Your instructions – Set down the data again exactly. Pictures are not part of the copy.
━━━━
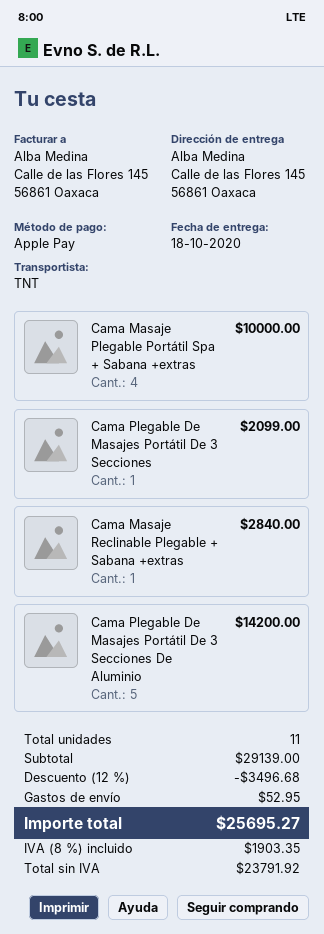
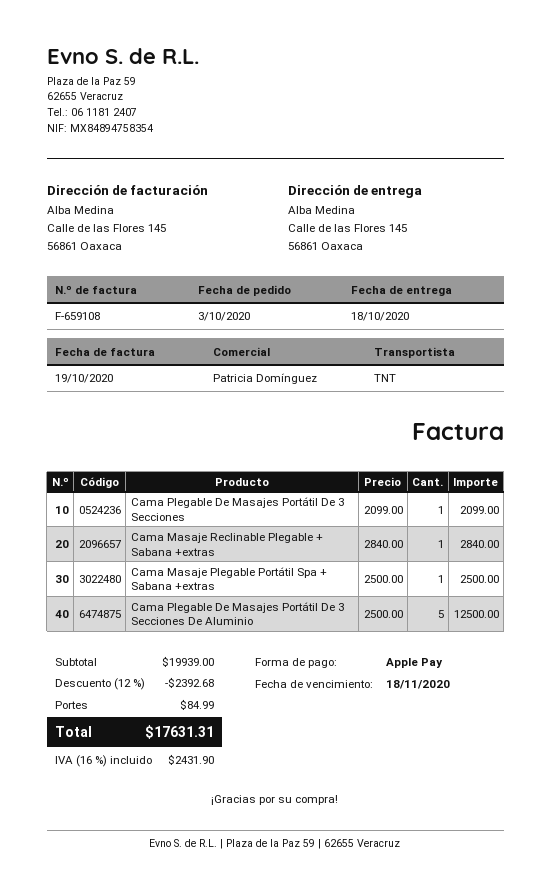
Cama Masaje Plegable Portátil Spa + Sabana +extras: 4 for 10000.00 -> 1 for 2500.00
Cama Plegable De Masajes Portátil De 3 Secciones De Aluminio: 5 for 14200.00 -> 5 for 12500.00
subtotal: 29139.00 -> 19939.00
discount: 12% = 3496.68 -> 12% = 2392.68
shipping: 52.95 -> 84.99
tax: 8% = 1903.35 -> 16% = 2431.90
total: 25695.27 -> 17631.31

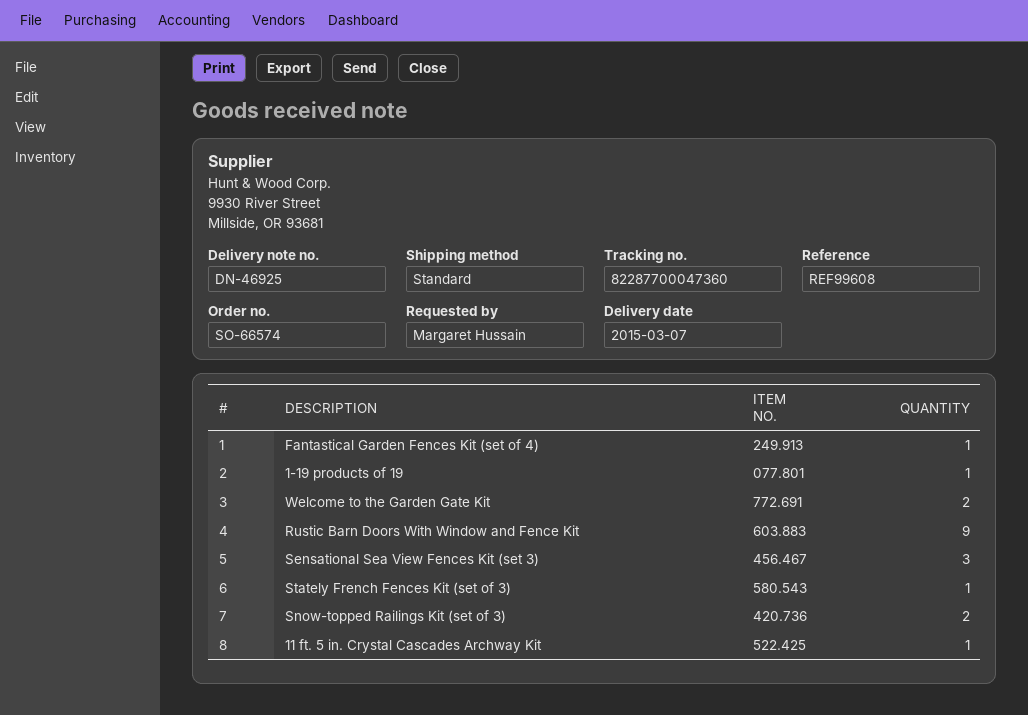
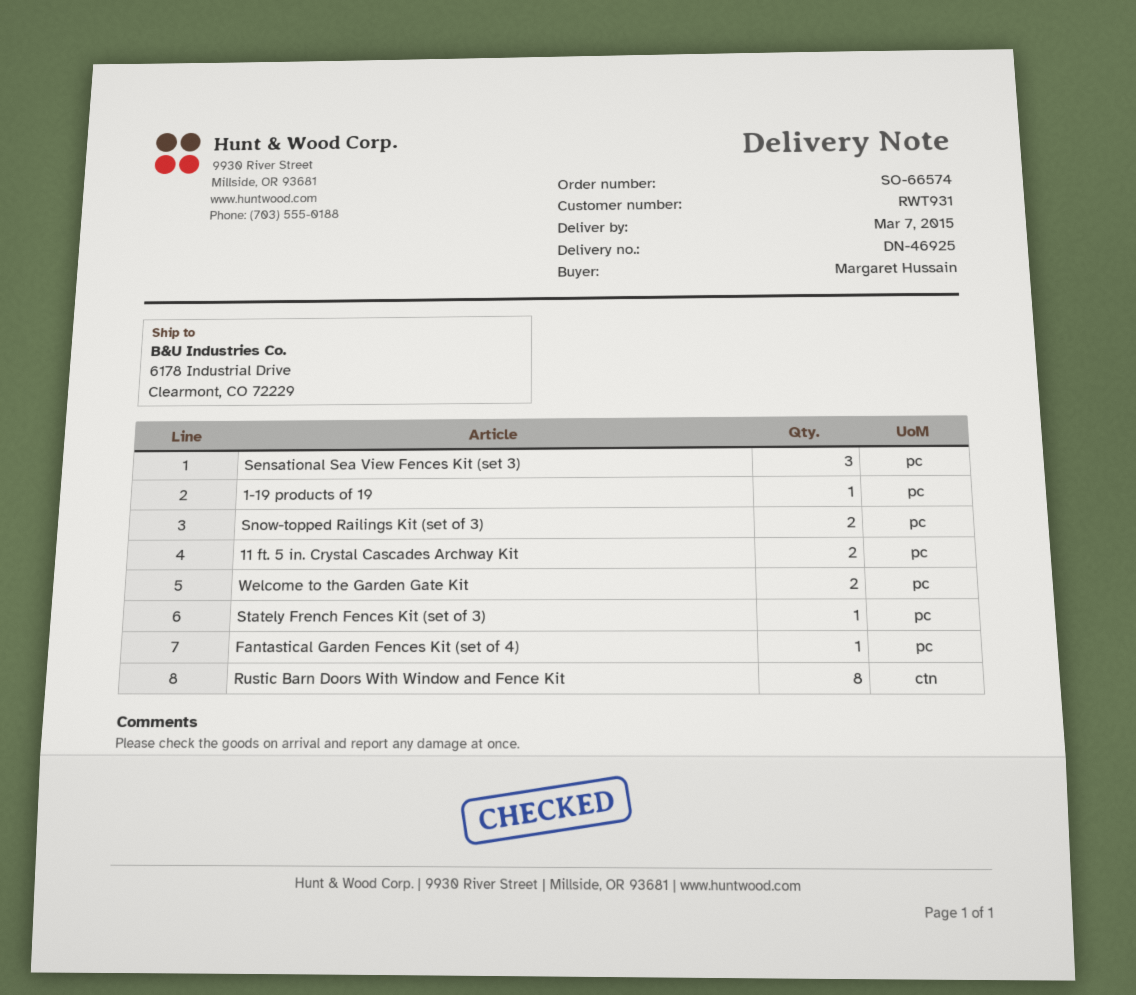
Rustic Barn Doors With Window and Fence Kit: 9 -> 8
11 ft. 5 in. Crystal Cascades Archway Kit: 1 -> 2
━━━━
Output of the exercise –
Cama Masaje Plegable Portátil Spa + Sabana +extras: 4 for 10000.00 -> 1 for 2500.00
Cama Plegable De Masajes Portátil De 3 Secciones De Aluminio: 5 for 14200.00 -> 5 for 12500.00
subtotal: 29139.00 -> 19939.00
discount: 12% = 3496.68 -> 12% = 2392.68
shipping: 52.95 -> 84.99
tax: 8% = 1903.35 -> 16% = 2431.90
total: 25695.27 -> 17631.31

Rustic Barn Doors With Window and Fence Kit: 9 -> 8
11 ft. 5 in. Crystal Cascades Archway Kit: 1 -> 2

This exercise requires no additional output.